**What this task involves:**
Whatever pictures the entries hold, omit them, and output exactly the lines from the one containing "text: Friday ->" through the final line.

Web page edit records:
#####
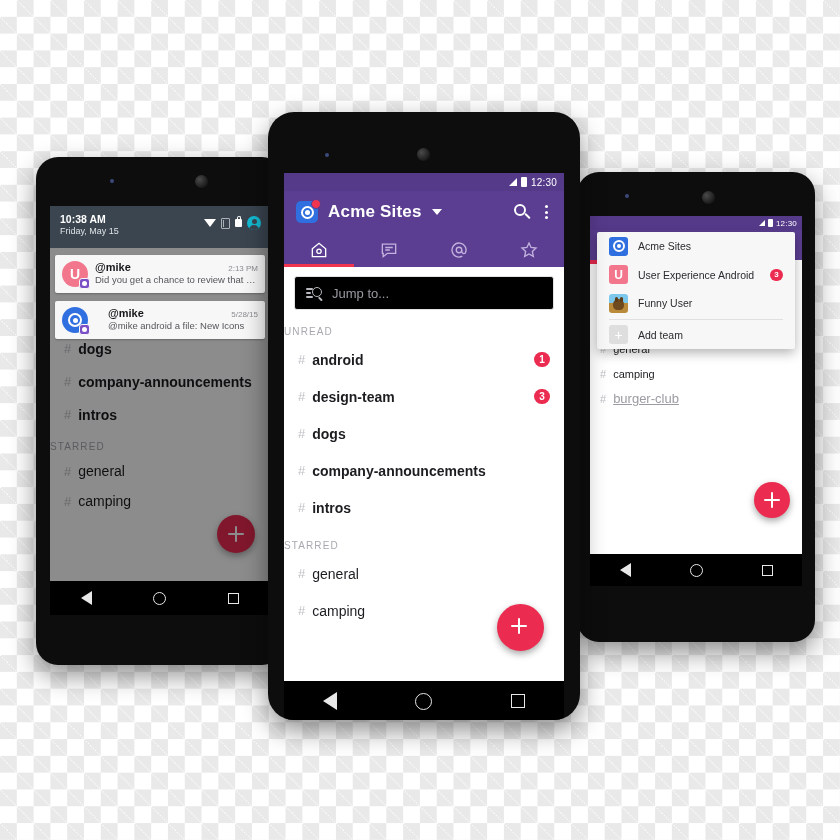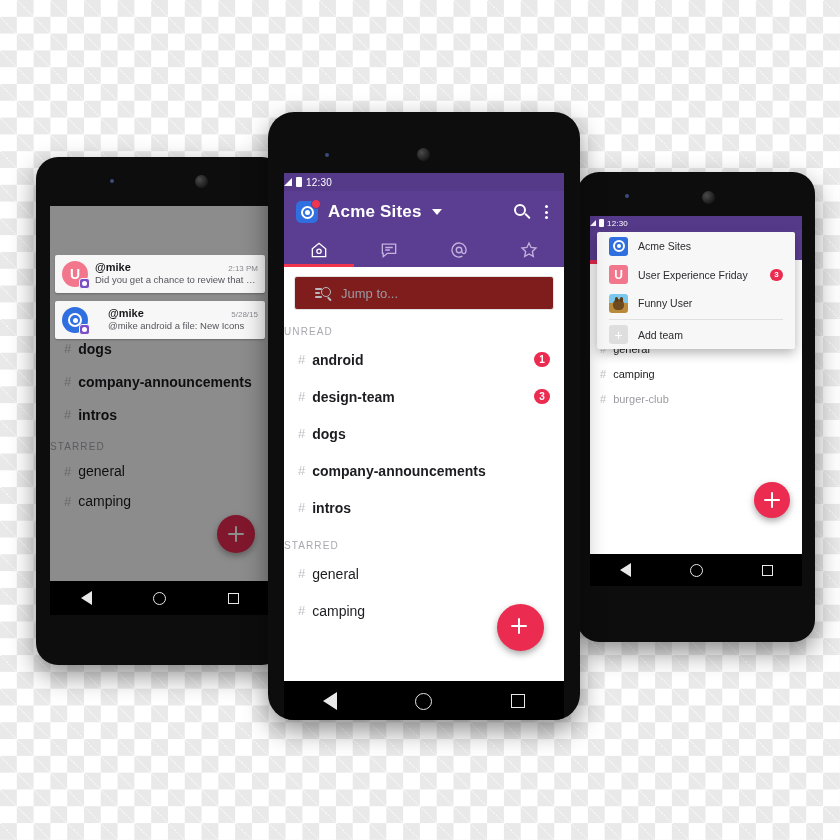"12:30" .statusbar { justify-content: none -> flex-end }
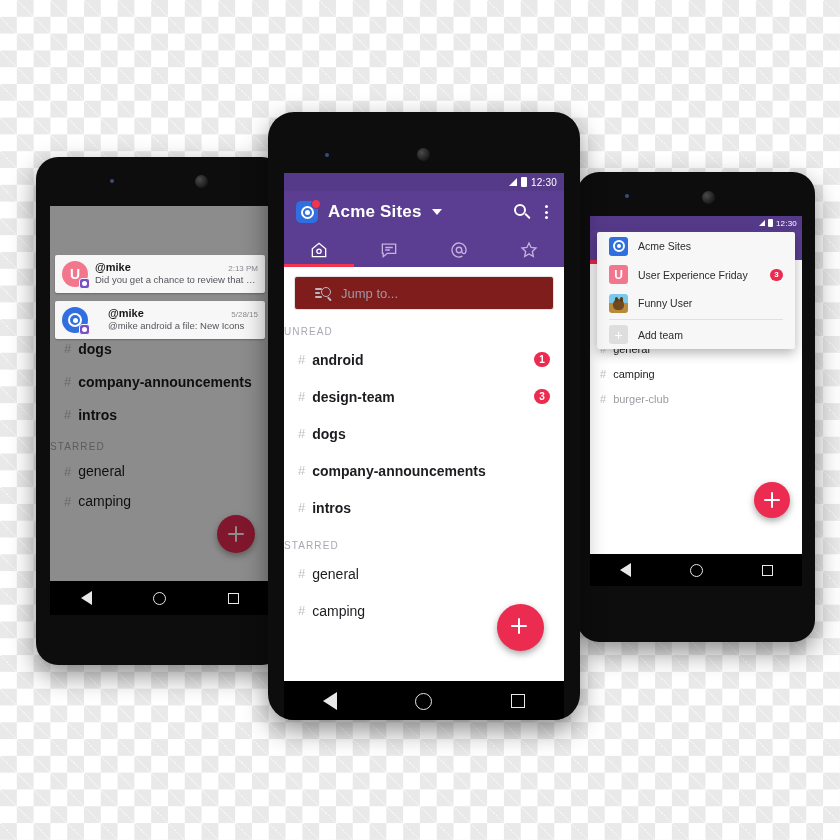"10:38 AM" div.shade-hdr { html: none -> <div> <div> <div>10:38 AM</div> <div>Friday, May 15</div> </div> <div> <span></span> <span></span> <span></span> <span></span> </div> </div> }
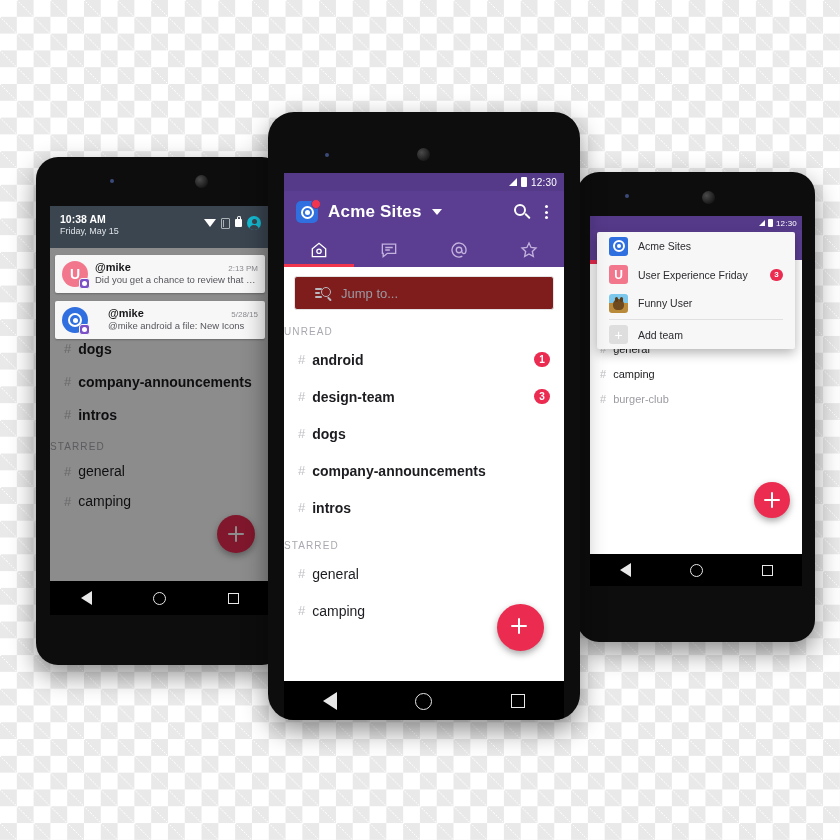"User Experience Friday" span.tname { text: Friday -> Android }
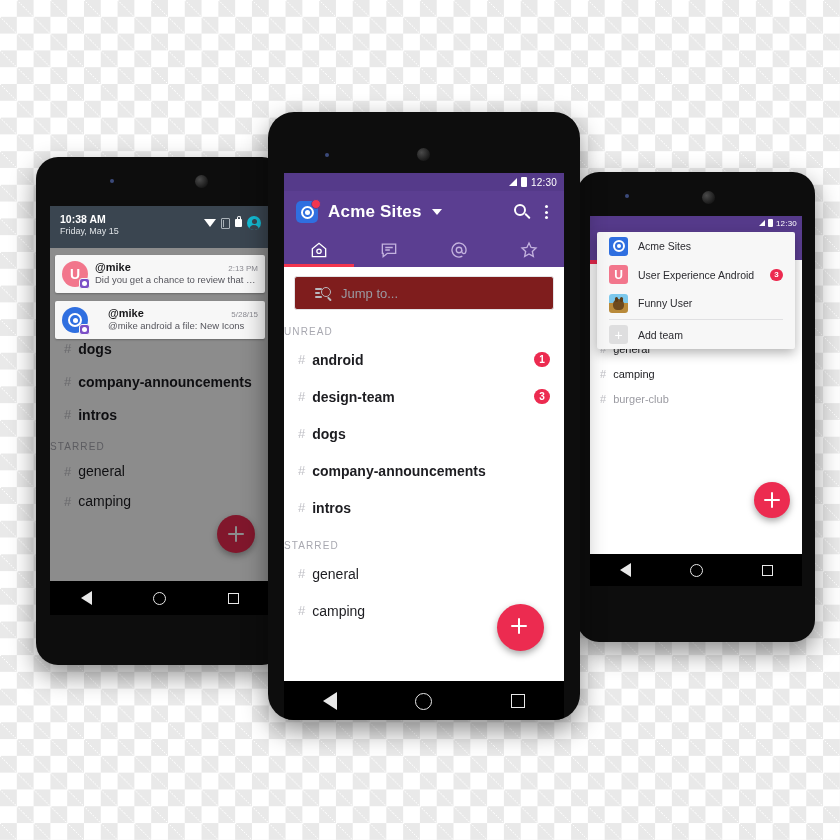"Jump to..." .jump { background: #7f1d1d -> #000000; padding: 0 20px -> 0 11px }
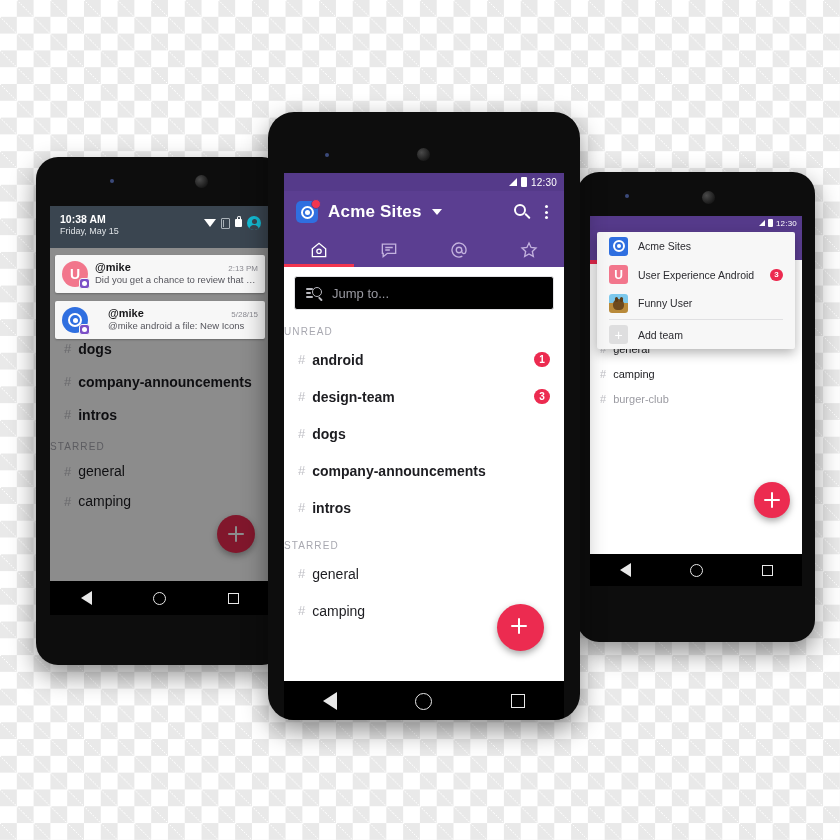"burger-club" span.cname { font-size: 11px -> 13px; text-decoration: none -> underline }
#####
**Task output:**
"User Experience Friday" span.tname { text: Friday -> Android }
"Jump to..." .jump { background: #7f1d1d -> #000000; padding: 0 20px -> 0 11px }
"burger-club" span.cname { font-size: 11px -> 13px; text-decoration: none -> underline }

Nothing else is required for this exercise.